Gli stessi media, o almeno molti di questi, hanno strumentalizzato, come spesso accade, la situazione, addossando responsabilità al Governo criticandone la politica della sicurezza e il fallimento in tema di migrazione e controllo dello “straniero”.

Alcuni di questa media, però, hanno fatto di più. Forse peggio. Schierati dietro allo scudo dell’inviolabile e inamovibile libertà di stampa hanno descritto nel dettaglio l’entità dell’aggressione patita dalla povera donna. Hanno elencato le modalità di penetrazione, il numero delle volte, i modi barbari di rianimazione per essere certi che la stessa fosse vigile, senza lesinare sui particolari.

Descrivere lo stupro con tanta meticolosità, sicuramente non ne aumenta la gravità, tanto meno ne diminuisce il disgusto e la condanna popolare, ma non fa altro che mancare di rispetto alla vittima.
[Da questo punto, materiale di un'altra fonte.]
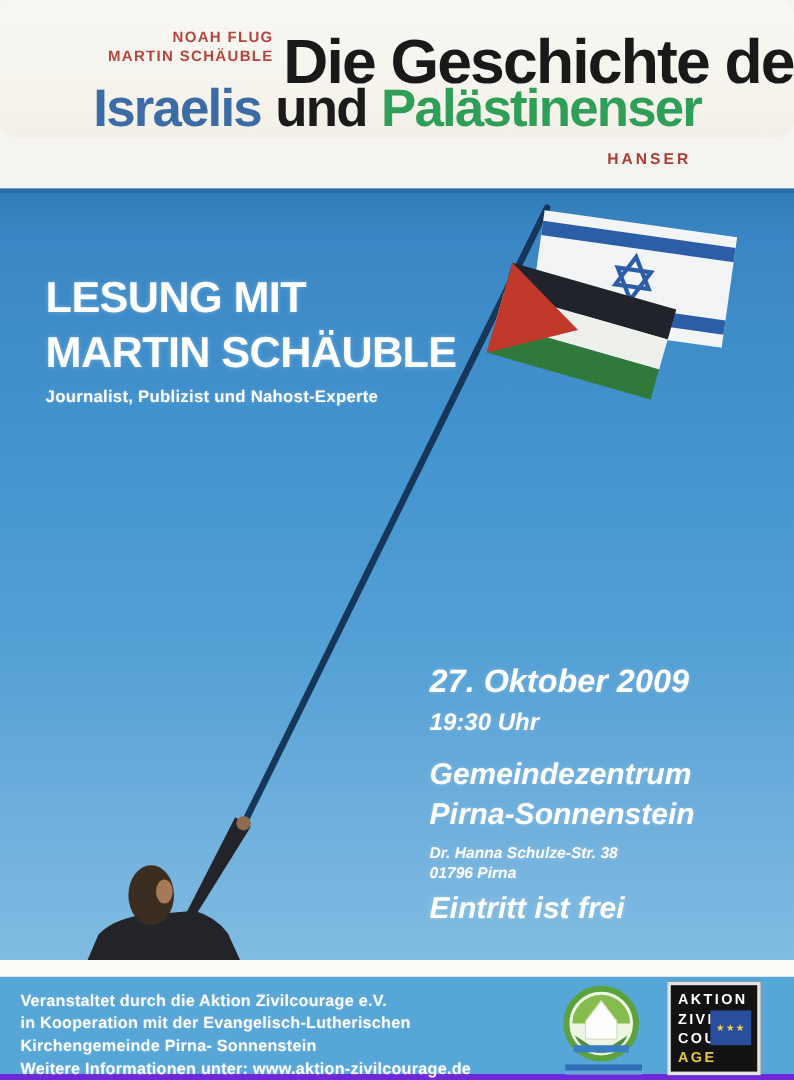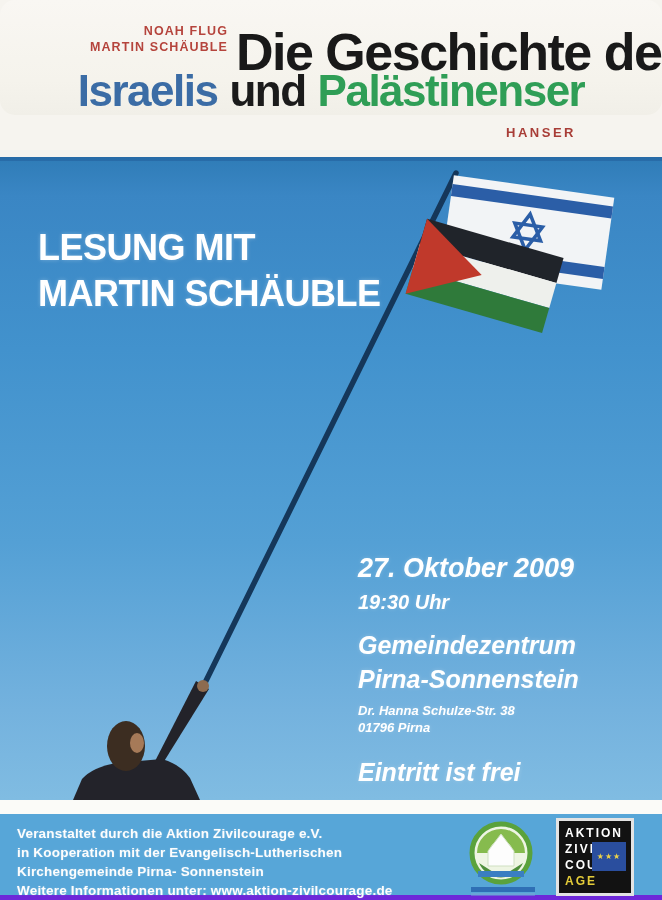--- a/index.html
+++ b/index.html
@@ -108,6 +108,7 @@
     <div class="lesung">
       <div class="lesung-l1">LESUNG MIT</div>
       <div class="lesung-l2">MARTIN SCHÄUBLE</div>
+      <div class="lesung-sub">Journalist, Publizist und Nahost-Experte</div>
     </div>
 
     <div class="event">

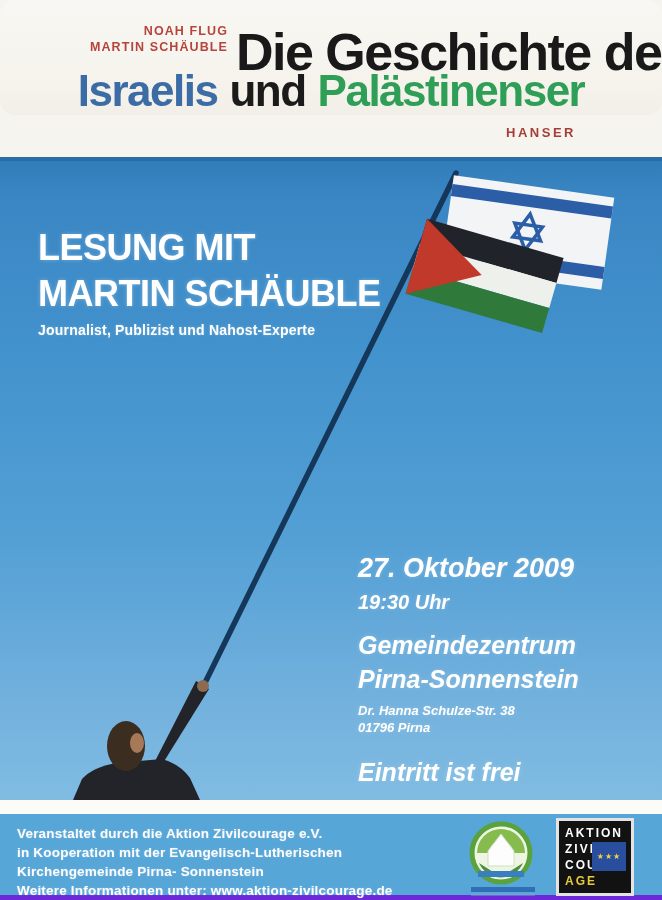--- a/index.html
+++ b/index.html
@@ -39,7 +39,7 @@
   .ev-venue1{font-size:25px;font-weight:bold;margin-top:17px;}
   .ev-venue2{font-size:25px;font-weight:bold;margin-top:5px;}
   .ev-addr{font-size:13px;font-weight:bold;margin-top:8px;line-height:17px;}
-  .ev-adm{font-size:25px;font-weight:bold;margin-top:22px;}
+  .ev-adm{font-size:25px;font-weight:bold;margin-top:7px;}
 
   
   .white-strip{position:absolute;top:800px;left:0;width:100%;height:14px;background:#fbfbf8;}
Ripercorrere, nuovamente, fuori dai verbali dell’autorità giudiziaria, quelle fasi, rileggendole sui giornali rappresenterà sicuramente un doppio trauma, rallentando il processo di rimozione e aumentando il senso di impotenza, nonché il disgusto.

Appellandosi al ‘diritto all’informazione’ sta accadendo sempre più spesso che si viola i diritti altrui. Le lunghe maratone dei cronisti, sotto la casa delle vittima dei più atroci reati, le interviste ai genitori che hanno perso un figlio, la ricostruzione dei fatti intervistando amici o vicini di casa, che spesso delle vittime conosco poco o nulla.
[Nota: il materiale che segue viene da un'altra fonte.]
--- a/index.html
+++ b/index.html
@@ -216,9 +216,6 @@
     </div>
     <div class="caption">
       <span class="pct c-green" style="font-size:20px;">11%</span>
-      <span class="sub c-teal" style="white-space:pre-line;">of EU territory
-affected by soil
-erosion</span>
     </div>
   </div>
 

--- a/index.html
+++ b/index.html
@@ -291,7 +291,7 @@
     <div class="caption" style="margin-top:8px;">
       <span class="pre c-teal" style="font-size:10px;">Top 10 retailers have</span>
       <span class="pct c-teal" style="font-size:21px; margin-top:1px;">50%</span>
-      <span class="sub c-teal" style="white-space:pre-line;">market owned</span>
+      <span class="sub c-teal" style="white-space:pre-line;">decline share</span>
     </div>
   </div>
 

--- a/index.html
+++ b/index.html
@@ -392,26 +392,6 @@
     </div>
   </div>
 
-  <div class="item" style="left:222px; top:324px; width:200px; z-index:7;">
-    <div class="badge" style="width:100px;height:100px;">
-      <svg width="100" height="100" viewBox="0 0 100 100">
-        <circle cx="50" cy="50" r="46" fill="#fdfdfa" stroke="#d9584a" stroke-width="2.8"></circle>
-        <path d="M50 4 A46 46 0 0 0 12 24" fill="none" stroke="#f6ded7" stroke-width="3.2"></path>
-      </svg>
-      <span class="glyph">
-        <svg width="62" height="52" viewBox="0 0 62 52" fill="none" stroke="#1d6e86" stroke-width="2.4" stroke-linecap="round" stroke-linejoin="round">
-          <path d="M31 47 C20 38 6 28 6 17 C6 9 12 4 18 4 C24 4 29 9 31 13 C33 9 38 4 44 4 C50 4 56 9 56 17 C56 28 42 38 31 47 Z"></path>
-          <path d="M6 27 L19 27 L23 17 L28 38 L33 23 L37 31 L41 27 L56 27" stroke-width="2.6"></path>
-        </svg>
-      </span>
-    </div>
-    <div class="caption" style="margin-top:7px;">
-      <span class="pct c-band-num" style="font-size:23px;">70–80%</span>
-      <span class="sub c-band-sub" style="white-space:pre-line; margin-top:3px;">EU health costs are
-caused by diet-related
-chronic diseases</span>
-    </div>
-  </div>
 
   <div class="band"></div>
È curioso che ciò accada proprio quanto il Governo sta elaborando un DDL che tenderebbe ad eliminare i virgolettati dalle ordinanze dei giudici, in relazione alle intercettazioni telefoniche degli indagati, proprio per salvaguardare il loro diritto alla privacy. E curioso come in un Italia che viaggia sempre più spesso a doppio binario, si sia più garantisti per chi sia sospettato di un reato piuttosto che nei confronti di chi questo reato lo abbia subito.

È strano come nessuno si indigni dinanzi a tale disparità di trattamento. È, però, ancora più strano, constatare come quei media (giornali, tv e riviste on line) aumentano le vendite e l’audience.